* SOURCE INFORMATION:
---------------
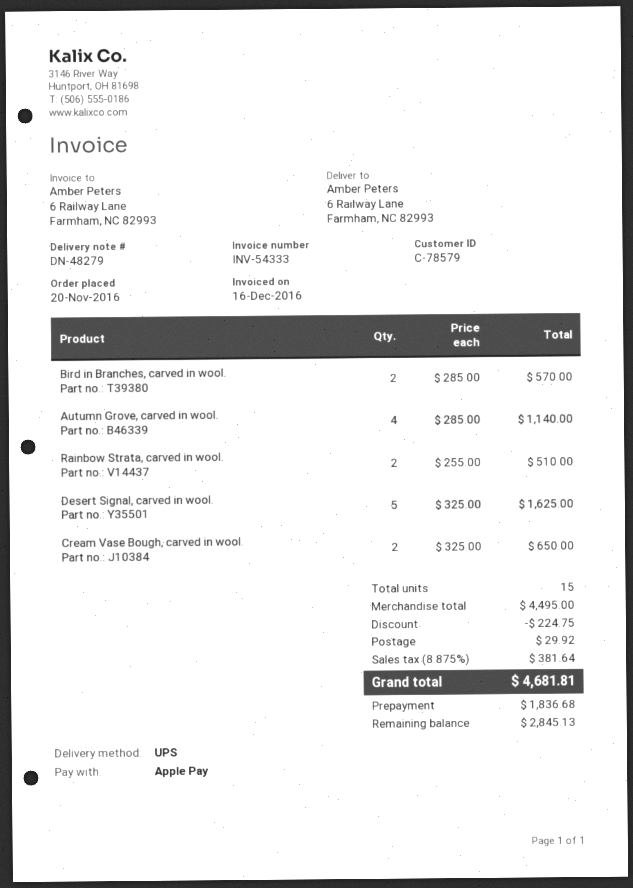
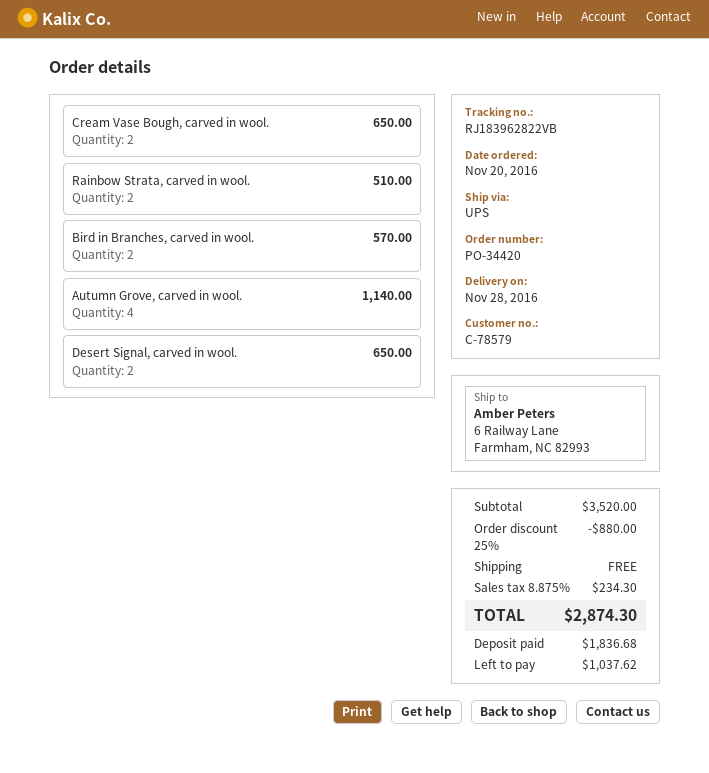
Desert Signal, carved in wool.: 5 for 1625.00 -> 2 for 650.00
subtotal: 4495.00 -> 3520.00
discount: 224.75 -> 880.00
shipping: 29.92 -> 0.00
tax: 8.875% = 381.64 -> 8.875% = 234.30
total: 4681.81 -> 2874.30
balance: 2845.13 -> 1037.62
---------------
* ACTION ITEM: Copy nothing except the lines from the one holding "subtotal: 4495.00 -> 3520.00" through the last line of the data above, and return them exactly.

* REPLY:
subtotal: 4495.00 -> 3520.00
discount: 224.75 -> 880.00
shipping: 29.92 -> 0.00
tax: 8.875% = 381.64 -> 8.875% = 234.30
total: 4681.81 -> 2874.30
balance: 2845.13 -> 1037.62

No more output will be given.